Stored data

=== Section Start ===

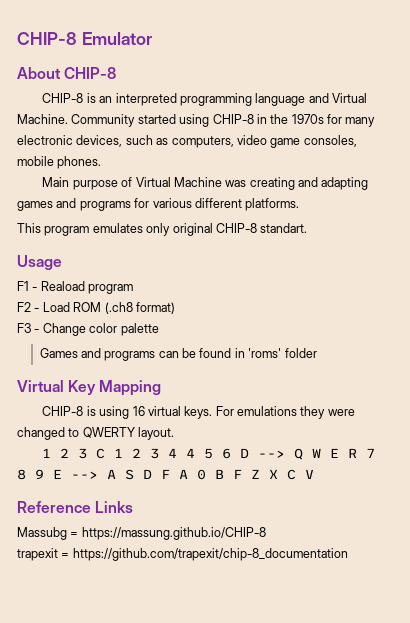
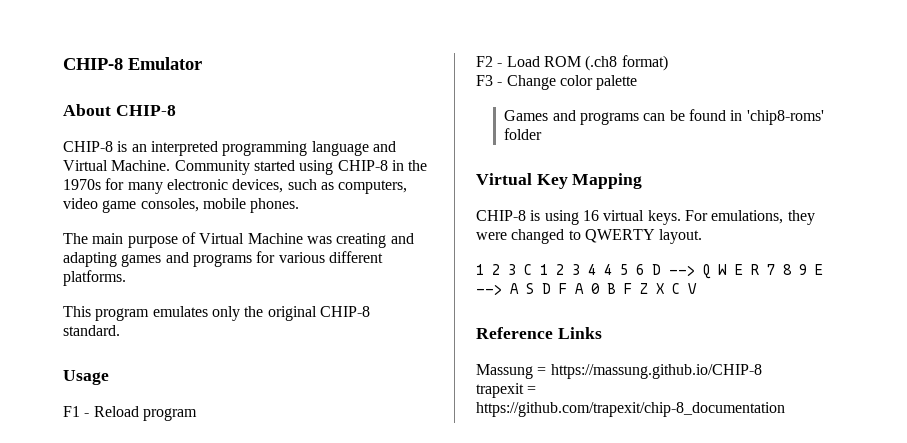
- Main purpose of Virtual Machine was creating and adapting games and programs for various different platforms.
+ The main purpose of Virtual Machine was creating and adapting games and programs for various different platforms.
- This program emulates only original CHIP-8 standart.
+ This program emulates only the original CHIP-8 standard.
- F1 - Reaload program
+ F1 - Reload program
- Games and programs can be found in 'roms' folder
+ Games and programs can be found in 'chip8-roms' folder
- For emulations they were changed to QWERTY layout.
+ For emulations, they were changed to QWERTY layout.
- Massubg = https://massung.github.io/CHIP-8
+ Massung = https://massung.github.io/CHIP-8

=== Section End ===

**Activity:** Each line above where the word "original" occurs should be copied out.

**Output below:**
- This program emulates only original CHIP-8 standart.
+ This program emulates only the original CHIP-8 standard.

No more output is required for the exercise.